Synthesis of BODIPY FL-tethered ridaifen-B, RID-B-BODIPY, and its localization in cancer cells

Takatsugu Murata; Kyoka Komukai; Yuta Semba; Eri Murata; Fumi Sato; Tomohiro Takano; Kaho Tsuchiya; Chihiro Matsuda; Anju Sakai; Amane Yoneoka; Shunsuke Takahashi; Yukitoshi Nagahara; Isamu Shiina

doi:10.3389/fchem.2024.1451468

Synthesis of BODIPY FL-tethered ridaifen-B, RID-B-BODIPY, and its localization in cancer cells

Front Chem. 2024 Aug 23:12:1451468. doi: 10.3389/fchem.2024.1451468. eCollection 2024.

Affiliations

¹ Department of Applied Chemistry, Faculty of Science, Tokyo University of Science, Tokyo, Japan.
² Division of Life Science and Engineering, College of Science and Engineering, Tokyo Denki University, Saitama, Japan.

Abstract

We synthesized ridaifen-B boron dipyrromethene (RID-B-BODIPY) using 2-methyl-6-nitro benzoic anhydride (MNBA)-mediated dehydration condensation reaction between amino alkyl-tethered RID and BODIPY FL. Comparative experiments between dicyclohexylcarbodiimide (DCC) and MNBA for their coupling reactions demonstrated that MNBA is an effective condensation reagent for amines and BODIPY FL. A cell staining study with RID-B-BODIPY showed intracellular localization of BODIPY FL fluorescence, attributed to the RID-B structure, indicating the successful development of a tool for analyzing intracellular molecular behavior efficiently.

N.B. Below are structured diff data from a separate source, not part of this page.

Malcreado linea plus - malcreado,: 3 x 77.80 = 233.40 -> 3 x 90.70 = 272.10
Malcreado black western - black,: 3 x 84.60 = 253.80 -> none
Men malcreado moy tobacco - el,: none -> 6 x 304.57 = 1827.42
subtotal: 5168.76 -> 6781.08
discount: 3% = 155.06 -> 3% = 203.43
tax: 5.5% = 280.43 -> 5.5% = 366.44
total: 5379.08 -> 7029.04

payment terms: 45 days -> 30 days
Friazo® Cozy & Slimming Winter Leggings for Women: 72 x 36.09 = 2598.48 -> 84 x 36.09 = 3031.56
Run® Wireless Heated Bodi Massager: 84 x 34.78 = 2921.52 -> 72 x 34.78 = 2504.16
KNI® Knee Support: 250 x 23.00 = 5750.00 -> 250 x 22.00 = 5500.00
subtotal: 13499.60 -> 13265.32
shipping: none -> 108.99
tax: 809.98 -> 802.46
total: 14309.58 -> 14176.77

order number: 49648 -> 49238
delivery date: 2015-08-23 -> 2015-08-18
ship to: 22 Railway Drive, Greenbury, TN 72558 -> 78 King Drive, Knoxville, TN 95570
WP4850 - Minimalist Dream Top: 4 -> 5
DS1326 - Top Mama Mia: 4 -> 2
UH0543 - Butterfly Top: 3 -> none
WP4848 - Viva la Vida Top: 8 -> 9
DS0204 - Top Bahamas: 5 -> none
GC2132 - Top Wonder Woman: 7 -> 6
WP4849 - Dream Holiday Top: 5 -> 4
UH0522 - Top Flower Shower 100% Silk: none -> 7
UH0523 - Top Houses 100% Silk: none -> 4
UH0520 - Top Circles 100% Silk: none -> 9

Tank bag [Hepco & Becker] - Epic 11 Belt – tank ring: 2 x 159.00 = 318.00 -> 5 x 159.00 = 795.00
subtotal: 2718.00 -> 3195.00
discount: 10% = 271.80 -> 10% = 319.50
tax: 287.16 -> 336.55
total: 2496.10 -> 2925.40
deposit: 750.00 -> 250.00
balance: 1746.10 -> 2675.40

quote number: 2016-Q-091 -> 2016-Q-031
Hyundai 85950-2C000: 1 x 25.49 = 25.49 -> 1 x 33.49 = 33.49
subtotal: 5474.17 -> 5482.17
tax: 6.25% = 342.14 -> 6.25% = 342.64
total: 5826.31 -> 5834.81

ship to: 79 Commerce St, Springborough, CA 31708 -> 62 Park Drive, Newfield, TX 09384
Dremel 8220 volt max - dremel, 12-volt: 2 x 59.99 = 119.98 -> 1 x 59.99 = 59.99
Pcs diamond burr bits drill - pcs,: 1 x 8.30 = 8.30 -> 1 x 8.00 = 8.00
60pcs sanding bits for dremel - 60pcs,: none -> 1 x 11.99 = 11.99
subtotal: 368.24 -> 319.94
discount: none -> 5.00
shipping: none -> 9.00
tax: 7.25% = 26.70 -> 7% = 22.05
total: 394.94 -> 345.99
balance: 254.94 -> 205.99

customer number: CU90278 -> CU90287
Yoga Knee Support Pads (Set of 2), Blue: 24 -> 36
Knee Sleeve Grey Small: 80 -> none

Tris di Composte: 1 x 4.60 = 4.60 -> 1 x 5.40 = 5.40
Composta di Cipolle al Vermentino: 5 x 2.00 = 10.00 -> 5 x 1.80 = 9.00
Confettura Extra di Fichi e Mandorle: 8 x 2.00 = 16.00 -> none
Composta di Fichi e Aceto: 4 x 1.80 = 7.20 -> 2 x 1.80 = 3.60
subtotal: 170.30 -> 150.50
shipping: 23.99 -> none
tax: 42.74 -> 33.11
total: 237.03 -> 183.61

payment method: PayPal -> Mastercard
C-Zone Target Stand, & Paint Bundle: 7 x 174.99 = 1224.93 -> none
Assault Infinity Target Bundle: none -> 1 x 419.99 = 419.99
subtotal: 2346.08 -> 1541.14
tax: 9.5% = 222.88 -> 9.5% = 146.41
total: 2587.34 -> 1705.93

Keywords: BODIPY; BODIPY FL; MNBA; dehydration condensation; ridaifen.

Grants and funding

The author(s) declare that financial support was received for the research, authorship, and/or publication of this article. This work was partially supported by the Research Institute for Science and Technology (RIST) at the Tokyo University of Science.